The report also called for reinforcing the US navy's engagement on the Nigerian Gulf of Guinea coast. When such ideas are expressed, American politicians often take an altruistic stance, claiming that the United States is doing a "social good" by protecting the world's sources of oil on behalf of the world community. But this arrogant altruistic stance ignores crucial aspects of the situation.

* First, the United States is the main consumer of gasoline, swallowing one of the four barrels of crude consumed daily on the globe.

* Second, the pipelines and sea lanes - protected by American soldiers and Marines who risk their lives for it - are for the most part oriented towards the US and close to its allies, such as Japan and the NATO countries.

* Third, US military forces abroad often specifically protect US corporations with overseas operations, again with the risk that this entails for the military personnel involved.

* Fourth, the Pentagon is itself one of the world's largest fuel consumers - in 2005 it consumed 134 million barrels of crude, the same as Sweden.

So, while it is true that other countries may obtain some benefits from the activities of the US military, the main beneficiaries are the American economy and its gigantic corporations; The main losers are the American soldiers who risk their lives every day to protect oil pipelines and refineries, the poor in those countries, who perceive little or no benefit from the extraction of their natural resources, and also the environment as a whole.

The cost of this operation, both in blood and treasure, is enormous and continues to rise. First of all, there is the war in Iraq, which must have broken out for various reasons, but ultimately cannot be separated from the historic mission, designed by Carter, to eliminate any potential threat to the free movement of oil from the US. Persian Gulf. An attack on Iran could also be for multiple reasons, but ultimately it should be linked to this very mission - even if it had the perverse effect of cutting off crude supplies, raising the price of energy and sending the world economy into a tailspin. And there will surely be more wars around oil after this one, with more Americans injured and more casualties from American missiles and bullets. The cost in dollars will also be higher. Even if the Iraq war is excluded, the US spends about a quarter of its defense budget, about $ 100 billion per year, on the Persian Gulf and other related expenses - the approximate annual price for the implementation of the Carter doctrine. One might wonder what percentage of the approximate trillion dollar cost of the war in Iraq should be added to this account (, but surely we are talking, at the very least , out of hundreds of billions of dollars with no end in sight.
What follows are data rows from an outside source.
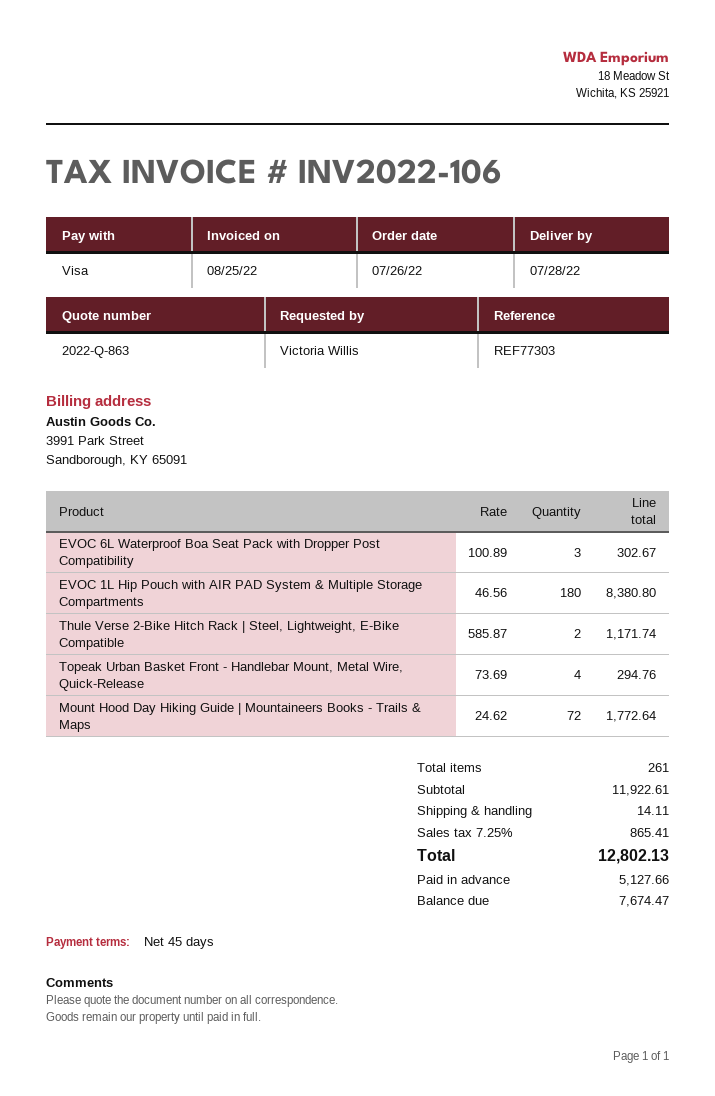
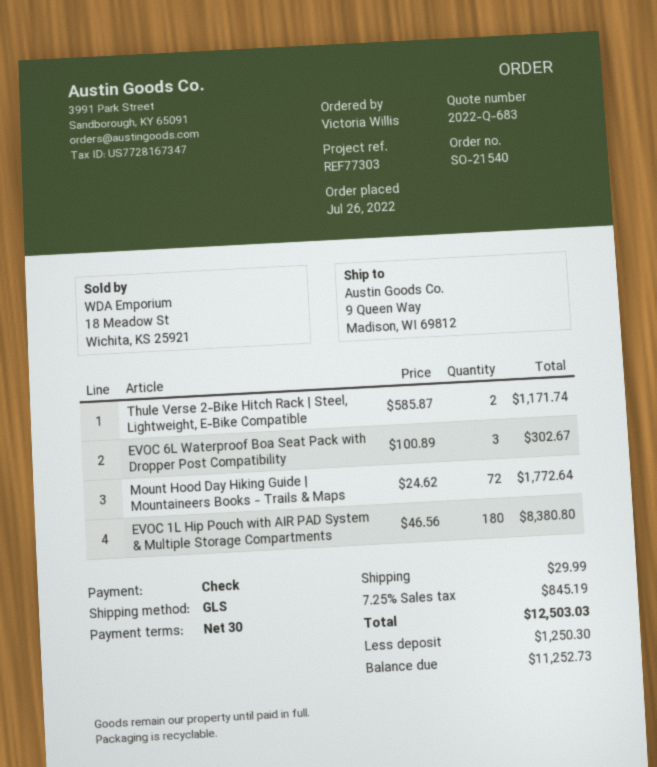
quote number: 2022-Q-863 -> 2022-Q-683
payment terms: 45 days -> 30 days
payment method: Visa -> cheque
Topeak Urban Basket Front - Handlebar Mount, Metal Wire, Quick-Release: 4 x 73.69 = 294.76 -> none
shipping: 14.11 -> 29.99
tax: 7.25% = 865.41 -> 7.25% = 845.19
total: 12802.13 -> 12503.03
deposit: 5127.66 -> 1250.30
balance: 7674.47 -> 11252.73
The protection of pipelines and shipping routes in the Indian Ocean, the Pacific, the Gulf of Guinea, Colombia, and the Caspian Sea regions adds an additional billions to this account. These costs will snowball into the future, when the US is predictably more dependent on energy from the southern hemisphere, when resistance to western exploitation of its wells grows, when the energy race between emerging China and emerging countries accelerates. India, and when America's foreign policy elites begin to rely even more on the military to overcome this resistance. Eventually, escalating these costs will require higher national taxes or lower social benefits, or both; at some point, the growing need for a manpower to defend all those overseas oil fields, refineries, gas pipelines, oil pipelines, and shipping shipping lanes would mean the resumption of military recruitment.
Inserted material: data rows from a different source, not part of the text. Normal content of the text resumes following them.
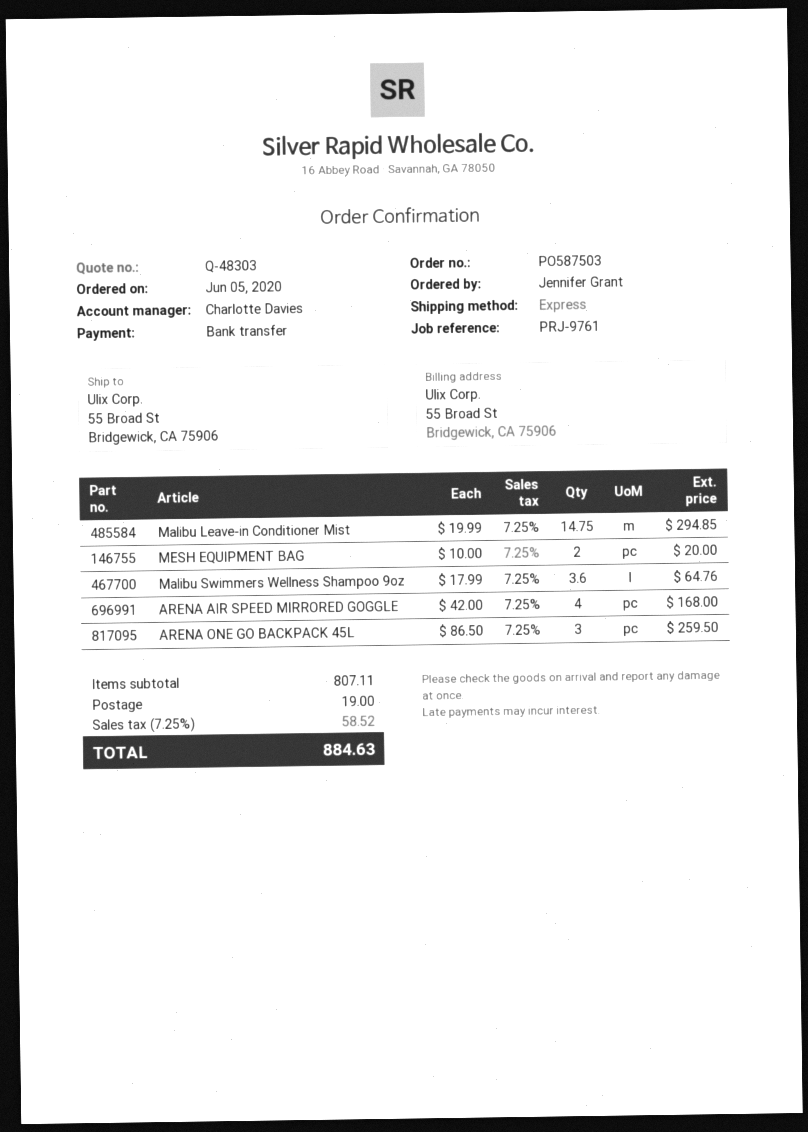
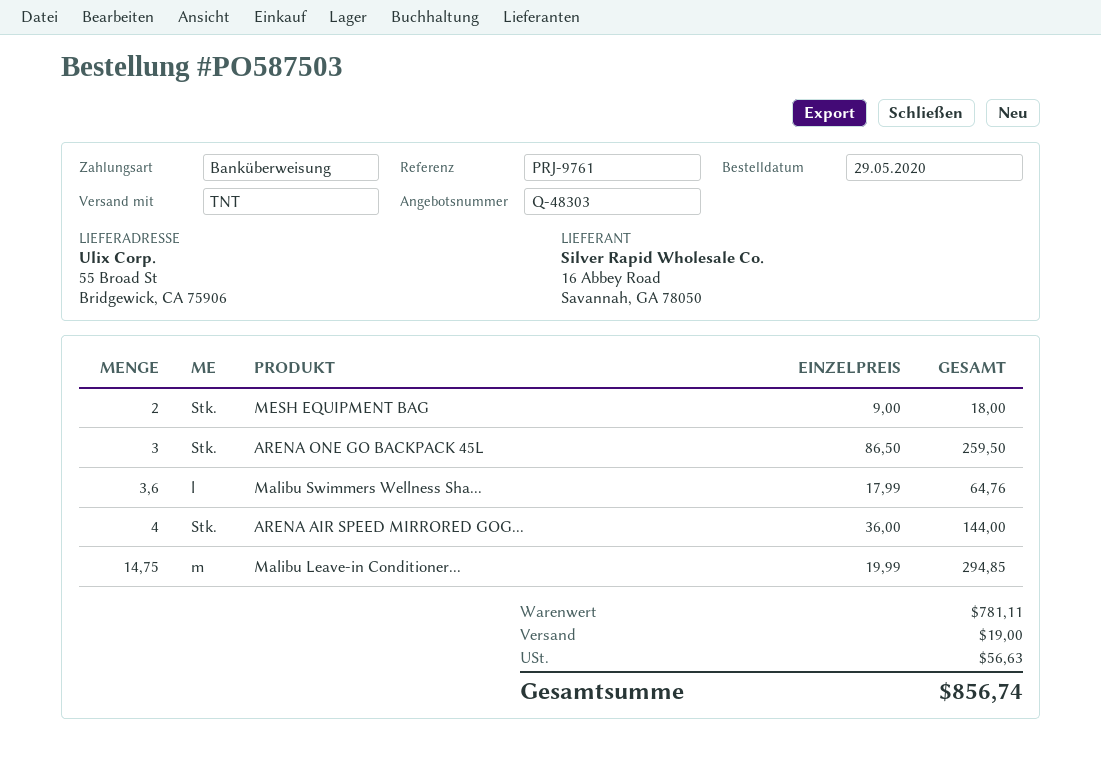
order date: 2020-06-05 -> 2020-05-29
shipping method: express -> TNT
MESH EQUIPMENT BAG: 2 x 10.00 = 20.00 -> 2 x 9.00 = 18.00
ARENA AIR SPEED MIRRORED GOGGLE: 4 x 42.00 = 168.00 -> 4 x 36.00 = 144.00
subtotal: 807.11 -> 781.11
tax: 58.52 -> 56.63
total: 884.63 -> 856.74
This will generate widespread domestic resistance to these policies - and this, in turn, could trigger the repressive kind of crackdown on the government that would cast an even darker shadow of energy-fascism over our world.

* Michael T. Klare is a professor at Hampshire College and the author of the book Blood and Oil: The Dangers and Consequences of America's Growing Dependence on Imported Oil. Translation for Camila Vollenweider

Video: Victoria de Grazia with Ruth Ben-Ghiat (July 2021).